Rice’s response to the Israel-Hamas war
The Conversations on the Middle East were the latest part of Rice’s response to the Israel-Hamas war.
In her announcement of the conversations, Dittmar highlighted a November panel discussion with two fellows from the Baker Institute. Later in an interview, Dittmar pointed to a series of faculty- and student-led events over the last six months.
“I think it’s added to the conversation,” Dittmar said about Rice’s administrative response. “I don’t think it was ever meant to be the whole conversation, but I think it has added to the conversation.”
The Conversations on the Middle East series came out of a faculty advisory group the president and provost formed in December 2023. Dittmar wanted to highlight the scholarship of Rice researchers and the content from classes offered by Rice faculty to students who may not want to take a full three-credit course, she said.
According to Citino, the university also wanted to show students how to engage academically with a “really difficult issue” like the longstanding Israeli-Palestinian conflict.
“For students, there’s been a lot of conversation about rights, free speech, right to petition, right to assemble, right to be free from harassment and intimidation and things like that. All of those things are really important,” Citino said. “With this series of conversations, it’s also important to showcase the opportunities that students have on a university campus when dealing with an issue like Israel-Palestine … to see opportunities for understanding by engaging with different academic disciplines on campus.”

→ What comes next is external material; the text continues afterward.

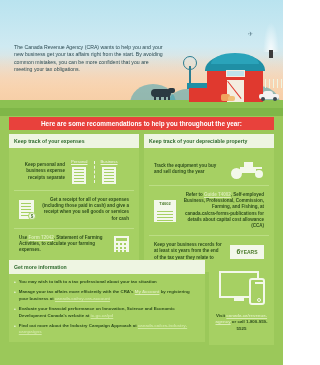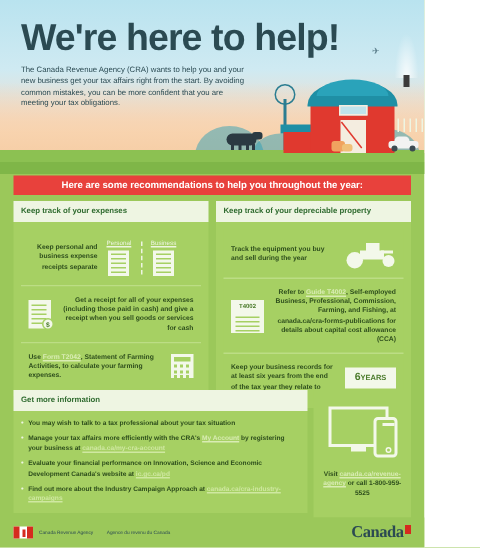"We're here to help!" h1.h1 { html: <h1>We're here to help!</h1> -> none }
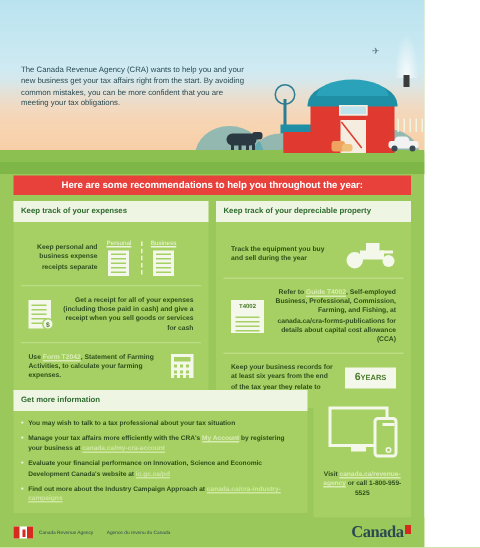"Canada" div.footer { html: <div> <div> <em></em> </div> <div> <div>Canada Revenue Agency</div> <div>Agence du revenu du Canada</div> </div> <div><span>Canada</span><span></span></div> </div> -> none }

“What can we learn from the debates that historians have had about the history of this conflict?” Citino added. “What can we learn from social sciences, from the conversations that are going on in philosophy or in the arts?”
The role of the university, Citino said, is to show students how to address difficult subjects from an academic perspective.
“I think that the job of the university is to give students tools, and I primarily mean intellectual tools, for understanding, for coming to their own educated engagement,” Citino said. “To create and to foster a space where people can have intellectual pluralism … and to tend that environment is probably the most important thing that universities can do.”
Dittmar said the Conversations on the Middle East can inform Rice’s approach to contentious world events beyond the Israel-Hamas war, pointing to the upcoming 2024 presidential election that will likely see a rematch between Joe Biden and Donald Trump.
Series like these are part of an “ongoing commitment to developing an educated campus citizenry,” she later wrote in a follow-up statement to Thresher.
“Thinking about how we make discourse in this way a part of the overall Rice experience and part of the fuller co-curricular curriculum is an important thing for Rice to focus on,” Dittmar said. “I think it’s important for every university to focus on.”
“My real hope in being involved with that series of talks was to get students to see this as part of their education, not extracurricular … to see those issues not as outside or alongside what students are studying, but as an integral part of their education at the university,” Citino added.
“If this kind of critical engagement doesn’t happen at the university,” Henze wrote, “then where will it happen?”
News Editor Sarah Knowlton contributed reporting.